[prev in list] [next in list] [prev in thread] [next in thread] 

List:       lucene-dev
Subject:    my submission though it's no faster - RE: Converting a FSDirectory (on disk index) to a RAMDirectory
From:       "Spencer, Dave" <dave () lumos ! com>
Date:       2002-02-27 0:08:06
[Download RAW message or body]

I've attached a modified version of RAMDirectory that has an additional,
"copy" constructor for creating a RAMDirectory based on another,
existing,
Directory, presumably a FSDirectory (i.e. an on-disk directory).

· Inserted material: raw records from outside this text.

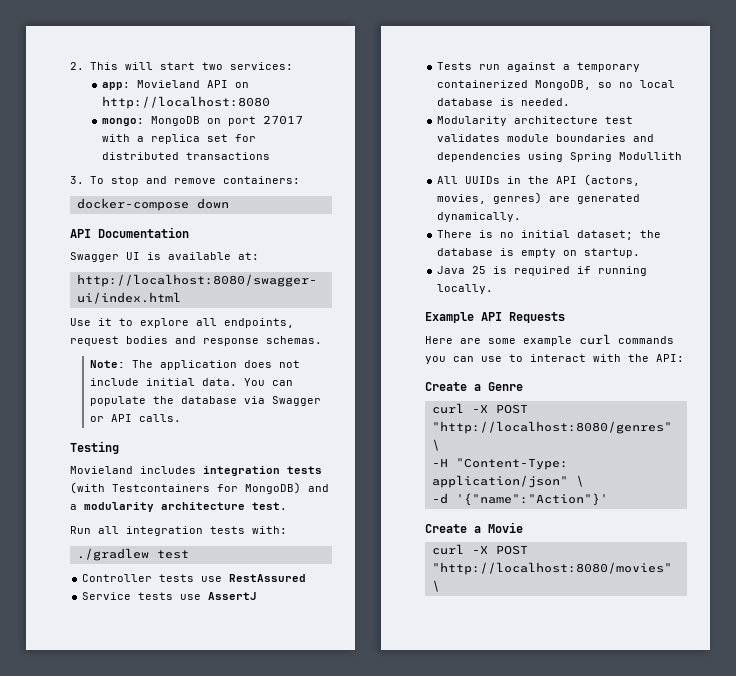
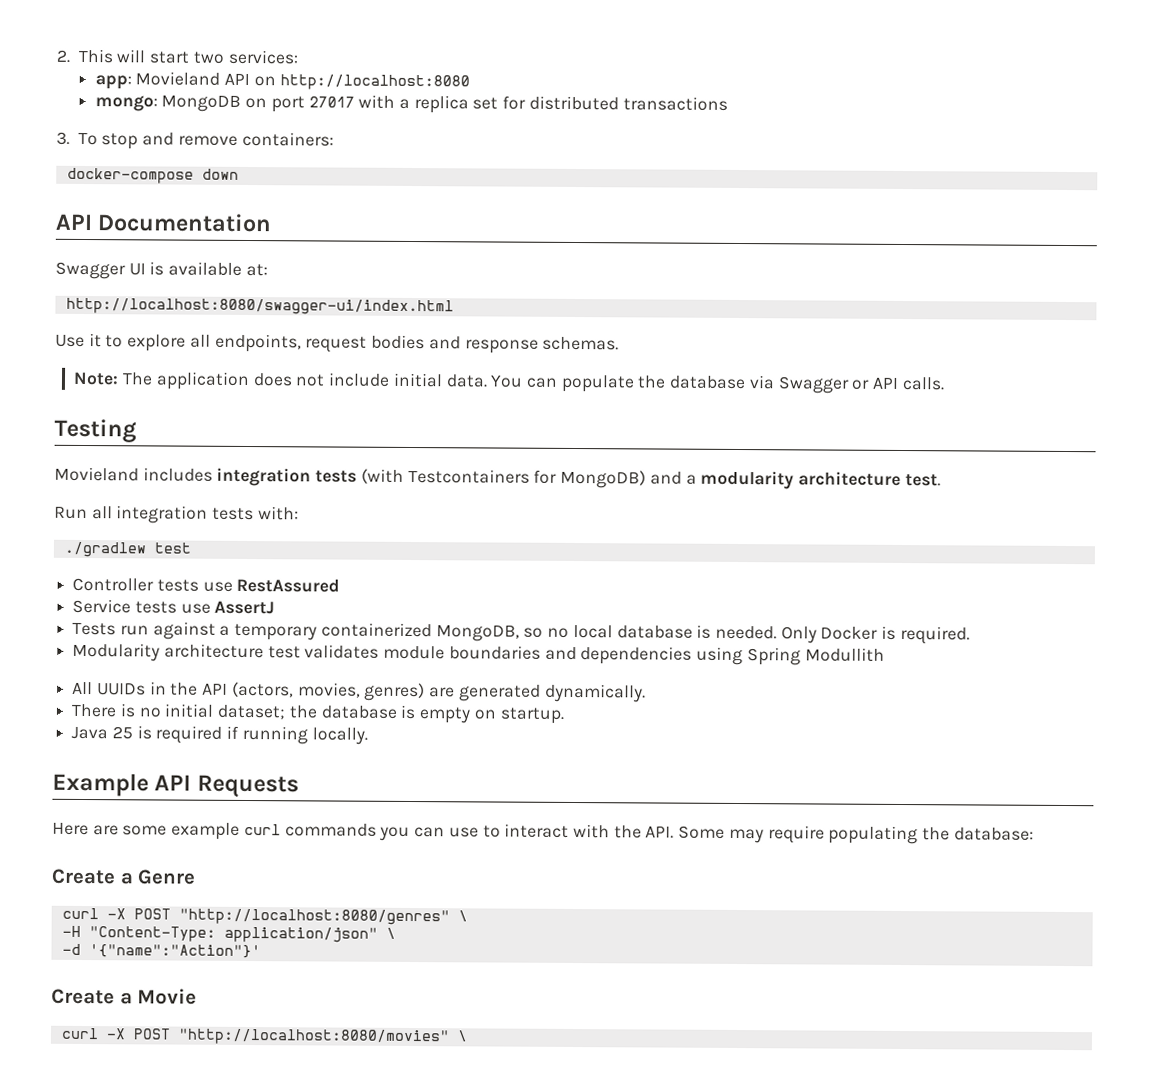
+ Only Docker is required.
- Here are some example curl commands you can use to interact with the API:
+ Here are some example curl commands you can use to interact with the API. Some may require populating the database:

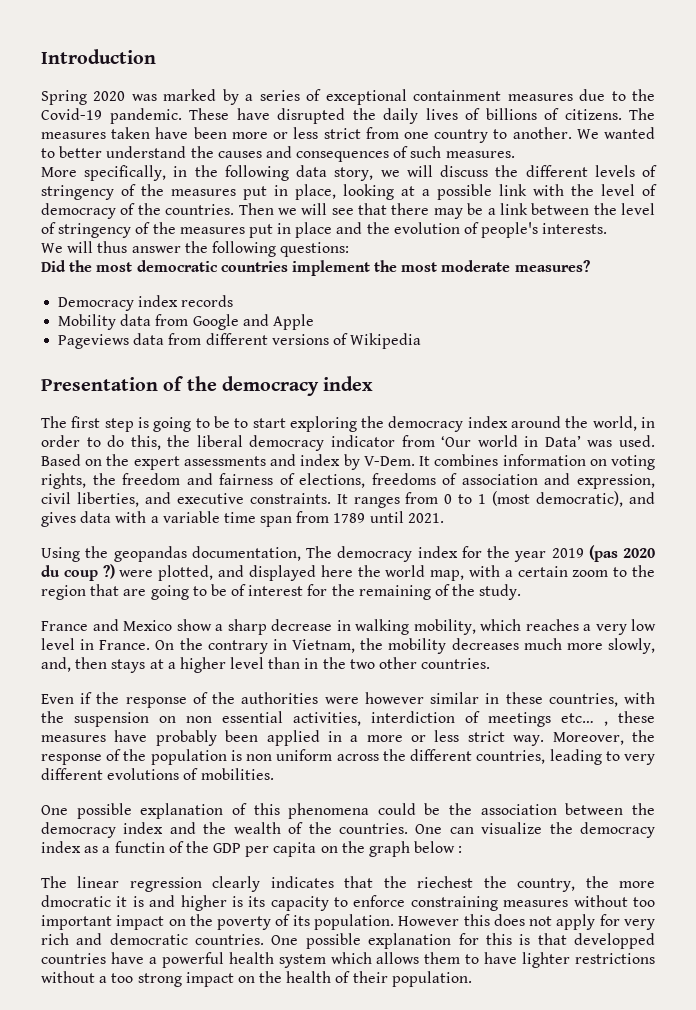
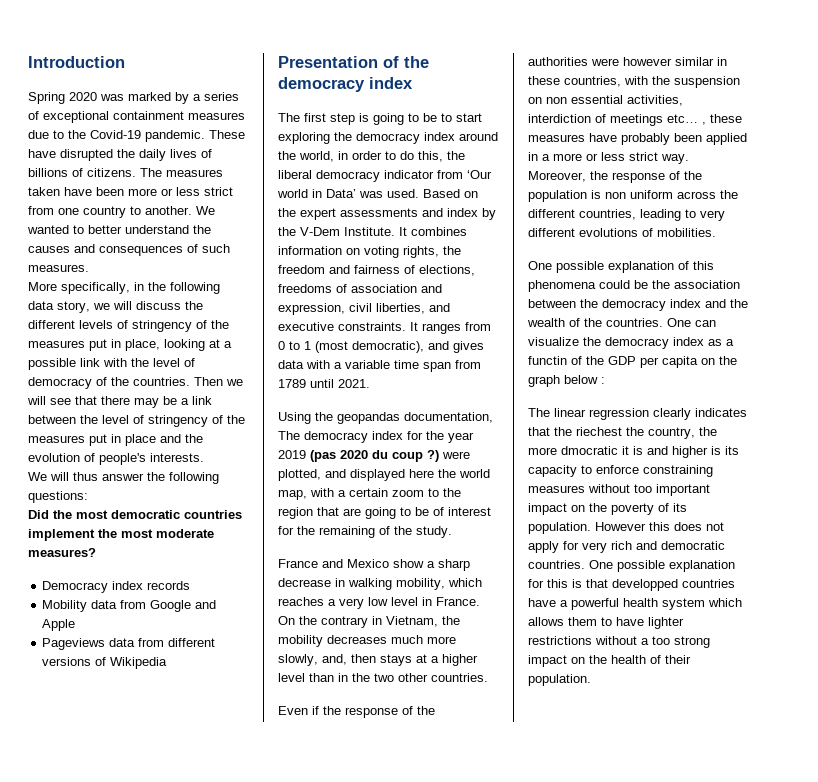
- Based on the expert assessments and index by V-Dem.
+ Based on the expert assessments and index by the V-Dem Institute.

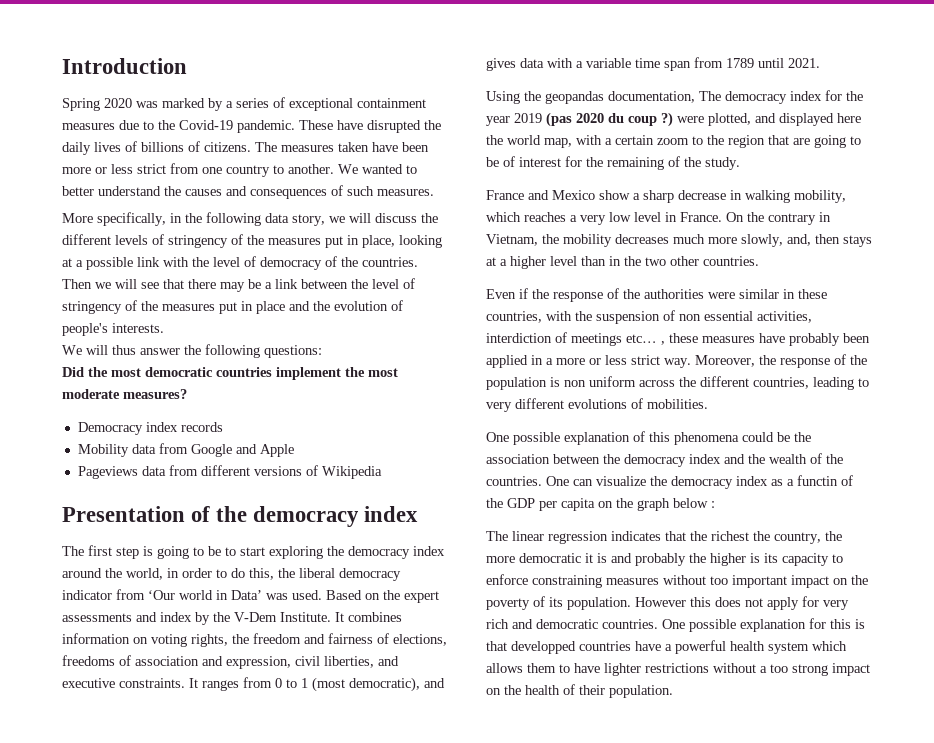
- Even if the response of the authorities were however similar in these countries, with the suspension on non essential activities, interdiction of meetings etc… , these measures have probably been applied in a more or less strict way.
+ Even if the response of the authorities were similar in these countries, with the suspension of non essential activities, interdiction of meetings etc… , these measures have probably been applied in a more or less strict way.
- The linear regression clearly indicates that the riechest the country, the more dmocratic it is and higher is its capacity to enforce constraining measures without too important impact on the poverty of its population.
+ The linear regression indicates that the richest the country, the more democratic it is and probably the higher is its capacity to enforce constraining measures without too important impact on the poverty of its population.

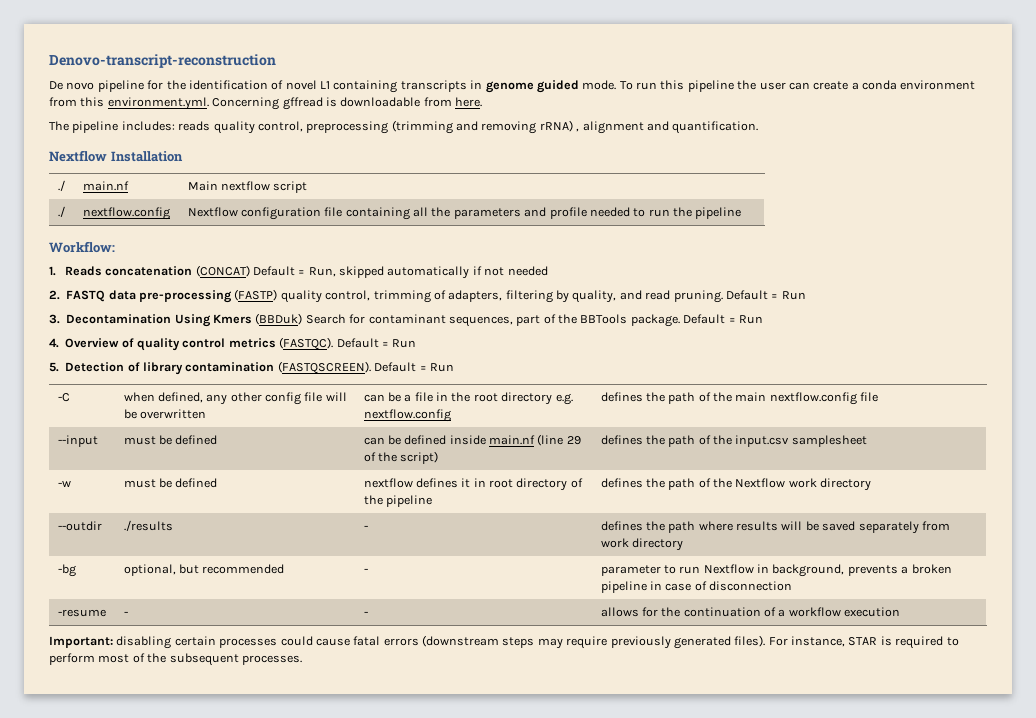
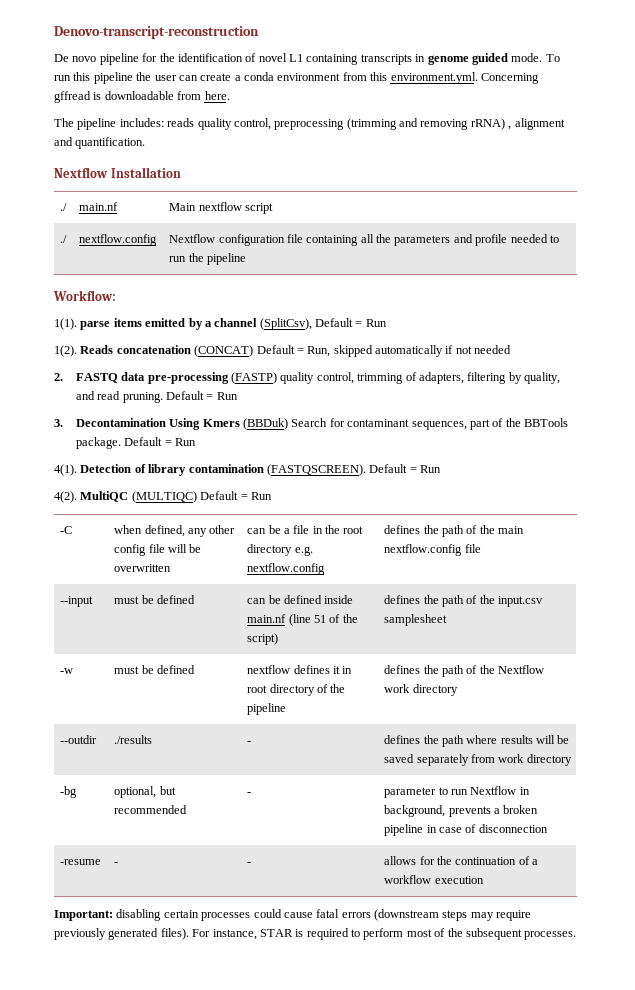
- 1. Reads concatenation (CONCAT) Default = Run, skipped automatically if not needed
+ 1(1). parse items emitted by a channel (SplitCsv), Default = Run
+ 1(2). Reads concatenation (CONCAT) Default = Run, skipped automatically if not needed
- 4. Overview of quality control metrics (FASTQC). Default = Run
- 5. Detection of library contamination (FASTQSCREEN).
+ 4(1). Detection of library contamination (FASTQSCREEN).
+ 4(2). MultiQC (MULTIQC) Default = Run
- --input | must be defined | can be defined inside main.nf (line 29 of the script) | defines the path of the input.csv samplesheet
+ --input | must be defined | can be defined inside main.nf (line 51 of the script) | defines the path of the input.csv samplesheet

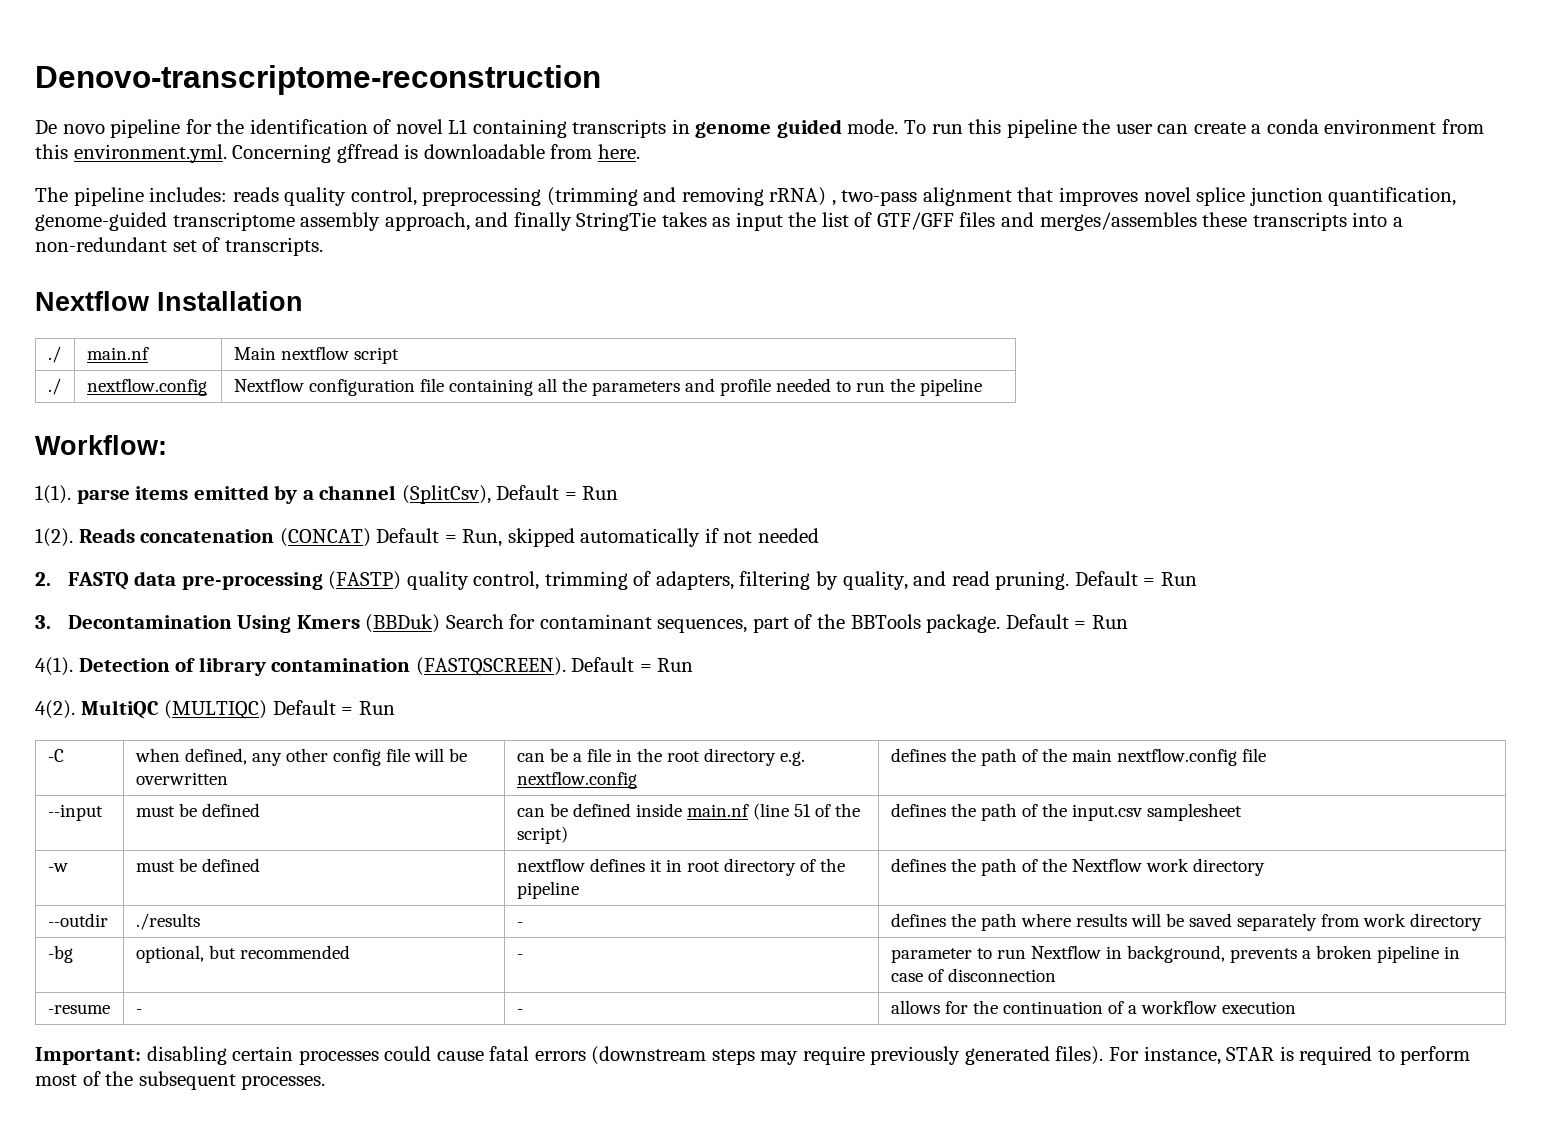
- Denovo-transcript-reconstruction
+ Denovo-transcriptome-reconstruction
- The pipeline includes: reads quality control, preprocessing (trimming and removing rRNA) , alignment and quantification.
+ The pipeline includes: reads quality control, preprocessing (trimming and removing rRNA) , two-pass alignment that improves novel splice junction quantification, genome-guided transcriptome assembly approach, and finally StringTie takes as input the list of GTF/GFF files and merges/assembles these transcripts into a non-redundant set of transcripts.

Below Doug asked for 2 additional ctrs but I didn't add them since 
the appropriate ctrs in FSDirectory didn't exist and I wasn't sure
if I should add the 'boolean create' flags when the implicit
FSDirectory.getDirectory
call was made...and because I wanted to get this "out the door".

I based this on the last nightly release (2-26) which I just loaded.
It compiles, and I ran the "ant test" target too, successfully.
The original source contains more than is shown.